Fiscal 2027 outlook includes growth and margin expansion
STERIS expects fiscal 2027 as-reported revenue growth of 7% to 8%, with constant currency organic revenue growth of 6% to 7%. The outlook assumes about 200 basis points of price. By segment, the company expects Healthcare and Life Sciences to grow 6% to 7% on a constant currency organic basis, while AST is expected to grow 7% to 8%.
Carestio said the company is taking a more conservative view on AST to start the year because MedTech customers continue to manage inventory levels carefully and because the segment faces difficult comparisons in the first half. In response to an analyst question, he said STERIS saw “some inventory reduction across the broader customer segment” in MedTech, even as procedure rates and large public MedTech customer revenue reports continued to indicate underlying demand.
Fiscal 2027 adjusted earnings per share are expected to be $11.10 to $11.30, representing 9% to 11% growth over fiscal 2026. EBIT margins are expected to expand by approximately 50 basis points at the high end of the outlook, assuming tariff spending is flat year over year and the company benefits from incentive compensation normalization.
Burton said fiscal 2026 incremental tariffs were $46 million, bringing total tariff spending to $60 million to $65 million. The company is modeling the same total tariff spending range for fiscal 2027 and is not including any tariff refunds in guidance. She also said the company is assuming a 25% adjusted effective tax rate in fiscal 2027, partly reflecting withholding taxes associated with moving cash across borders to fund capital allocation priorities.
Capital allocation includes buybacks, acquisitions and new plant
Carestio said STERIS increased its quarterly dividend by $0.06 to $0.63 in fiscal 2026, marking its 20th year of dividend growth. The company also used $225 million for share repurchases and announced that its board approved a new $1 billion buyback authorization. Going forward, Carestio said STERIS expects to use excess cash for consistent buybacks in the range of $200 million to $300 million annually.
The company completed two tuck-in acquisitions in Healthcare that are expected to contribute about $45 million of combined revenue in fiscal 2027. Carestio said one transaction vertically integrated a supplier for MEDglas Walls, extending STERIS’s reach from the U.S. to global markets. The other added a family of gastrointestinal products, expanded the company’s offering and improved its channel.
STERIS also plans fiscal 2027 capital expenditures of $375 million and free cash flow of $850 million. Carestio said capital spending priorities are shifting as the company nears completion of its multiyear X-ray expansion in AST. In fiscal 2027, STERIS will begin building a new sterility assurance manufacturing plant in Mentor, Ohio, intended to consolidate existing U.S. production into a state-of-the-art manufacturing center of excellence. The company expects to invest about $60 million over two years and have the plant operational by the end of calendar 2027.

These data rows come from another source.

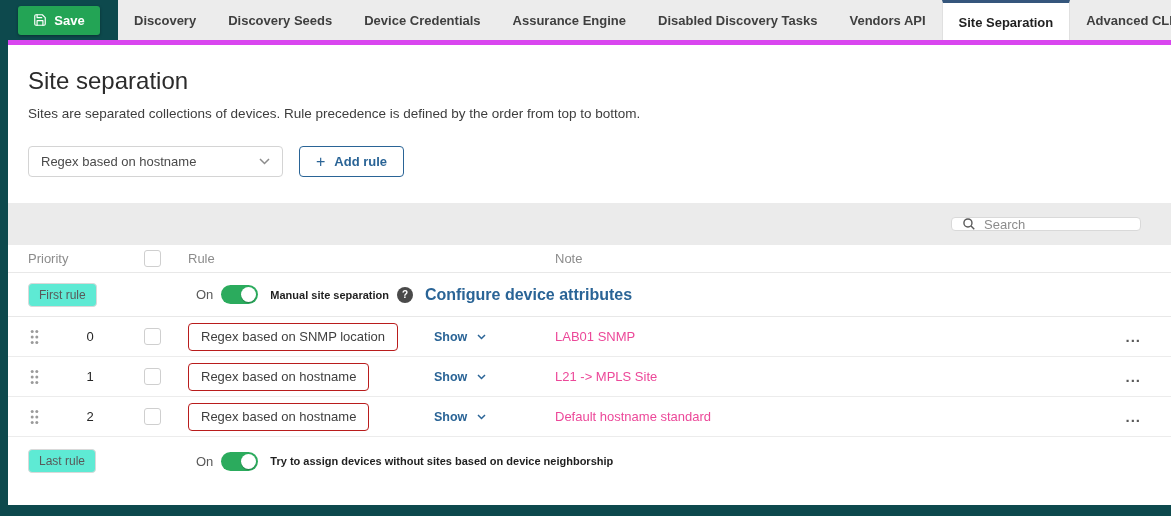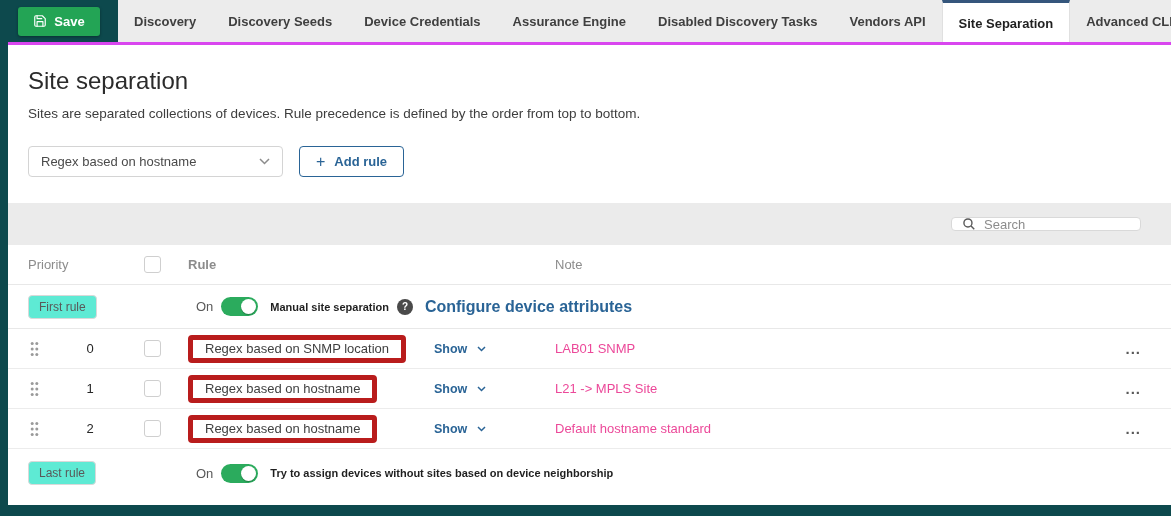"Save" .topbar { border-bottom: 3px solid #d946ef -> 5px solid #d946ef }
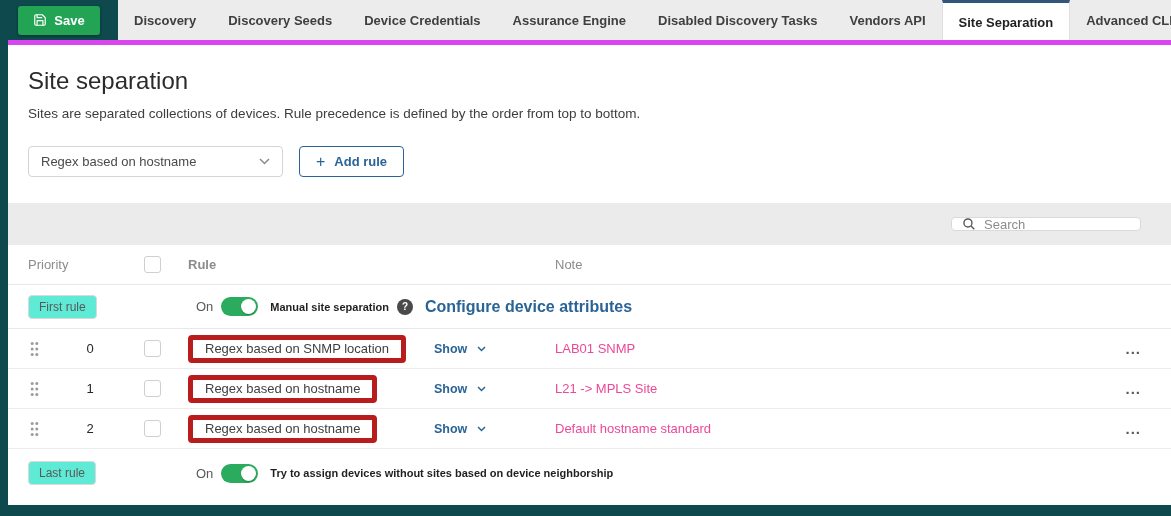"Priority" .thead { height: 40px -> 28px }
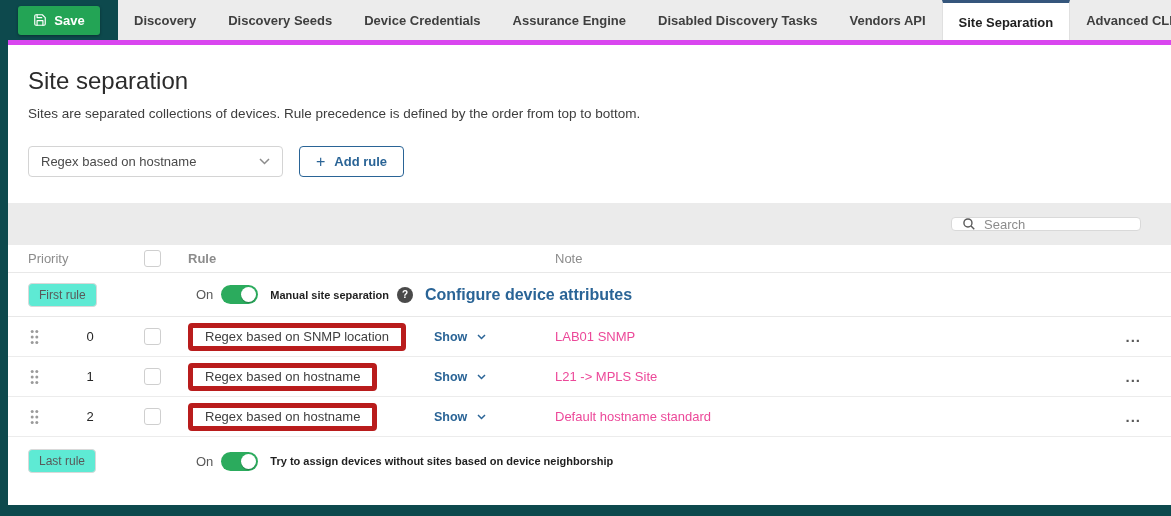"Rule" .th-rule { font-weight: bold -> none }
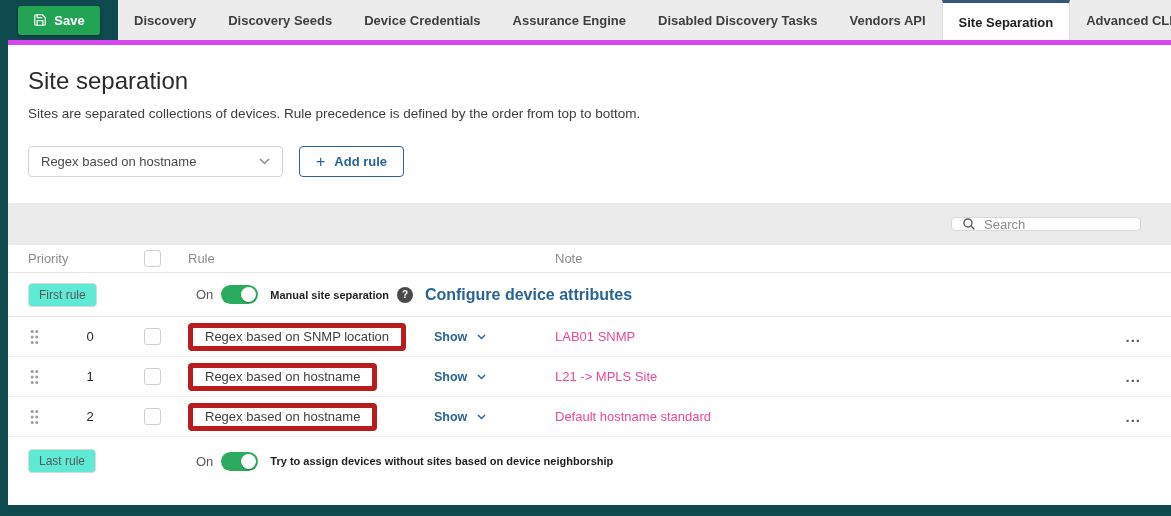"Regex based on SNMP location" .chip { border: 5px solid #b91c1c -> 1px solid #b91c1c }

Carestio said the facility is intended to support long-term growth in a high-growth, high-margin business. He said the project is driven by capacity needs and an opportunity to create a nearly fully automated manufacturing facility.
About STERIS NYSE: STE
STERIS Corporation NYSE: STE is a global provider of infection prevention, contamination control and procedural products and services for the healthcare, life sciences, pharmaceutical and medical device industries. The company develops, manufactures and supports a broad portfolio of equipment and consumables designed to reduce risk of infection, maintain sterile environments and support critical clinical and manufacturing procedures.
Its offerings include sterilization and decontamination systems, instrument washers and washers-disinfectors, endoscope reprocessing solutions, surgical equipment and procedural disposables, and contamination-control products for cleanrooms and laboratories.